--- RECORD EXCERPTS Enclosed Below ---
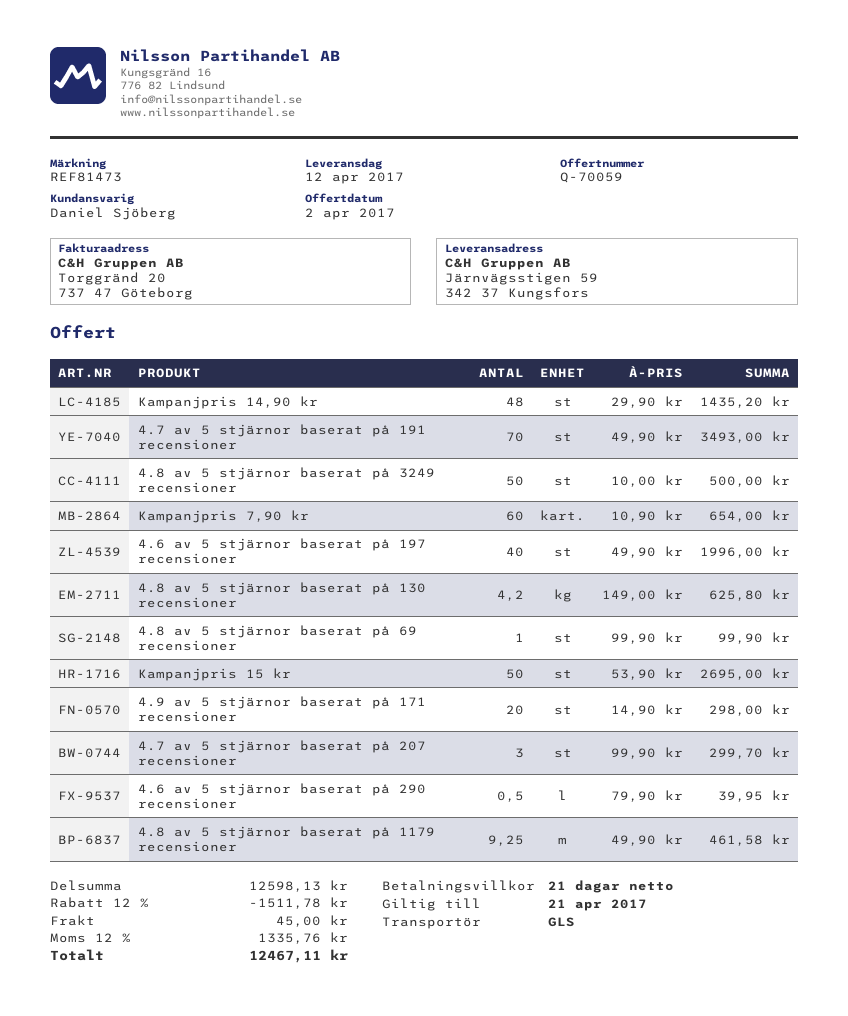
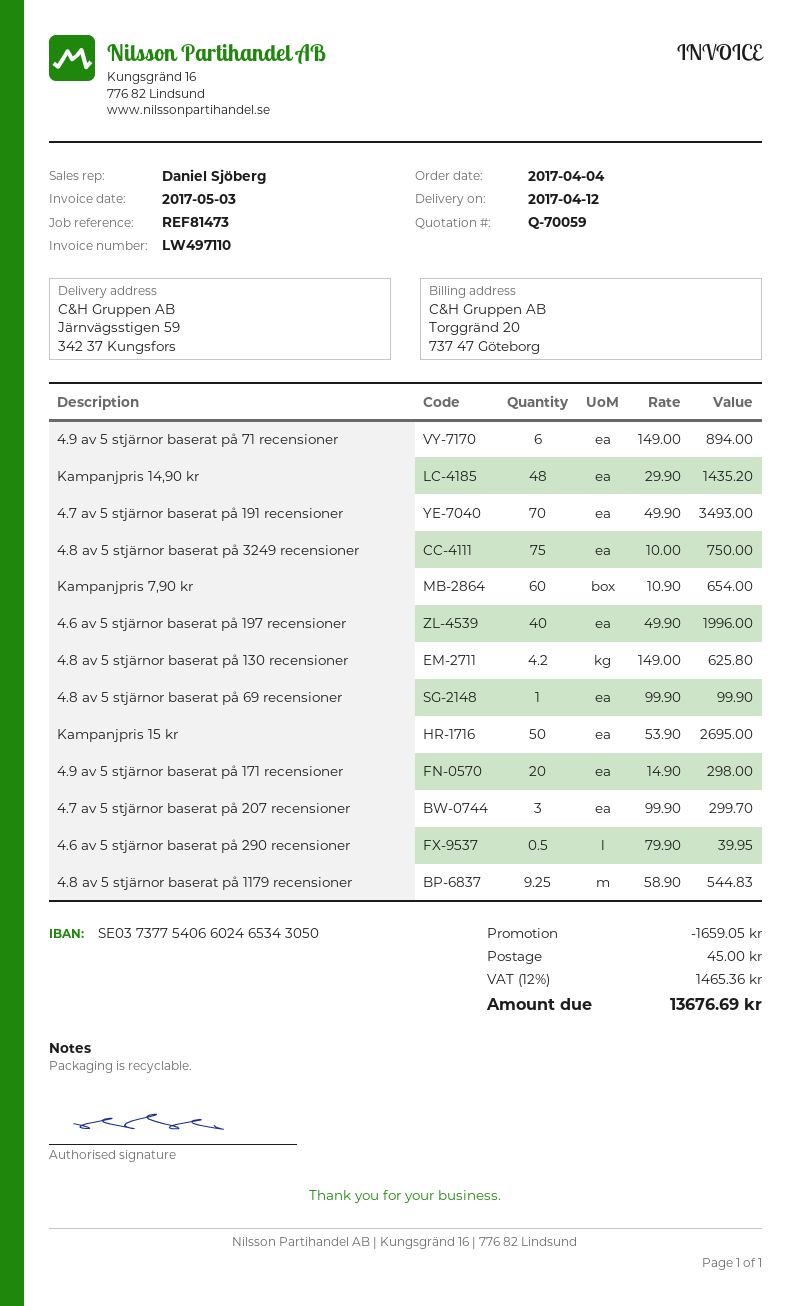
4.8 av 5 stjärnor baserat på 3249 recensioner: 50 x 10.00 = 500.00 -> 75 x 10.00 = 750.00
4.8 av 5 stjärnor baserat på 1179 recensioner: 9.25 x 49.90 = 461.58 -> 9.25 x 58.90 = 544.83
4.9 av 5 stjärnor baserat på 71 recensioner: none -> 6 x 149.00 = 894.00
discount: 1511.78 -> 1659.05
tax: 12% = 1335.76 -> 12% = 1465.36
total: 12467.11 -> 13676.69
--- End of Enclosed RECORD EXCERPTS ---
YOUR GOAL:
When a line in the material above holds the word "baserat", copy that line.

ANSWER TO THIS TASK:
4.8 av 5 stjärnor baserat på 3249 recensioner: 50 x 10.00 = 500.00 -> 75 x 10.00 = 750.00
4.8 av 5 stjärnor baserat på 1179 recensioner: 9.25 x 49.90 = 461.58 -> 9.25 x 58.90 = 544.83
4.9 av 5 stjärnor baserat på 71 recensioner: none -> 6 x 149.00 = 894.00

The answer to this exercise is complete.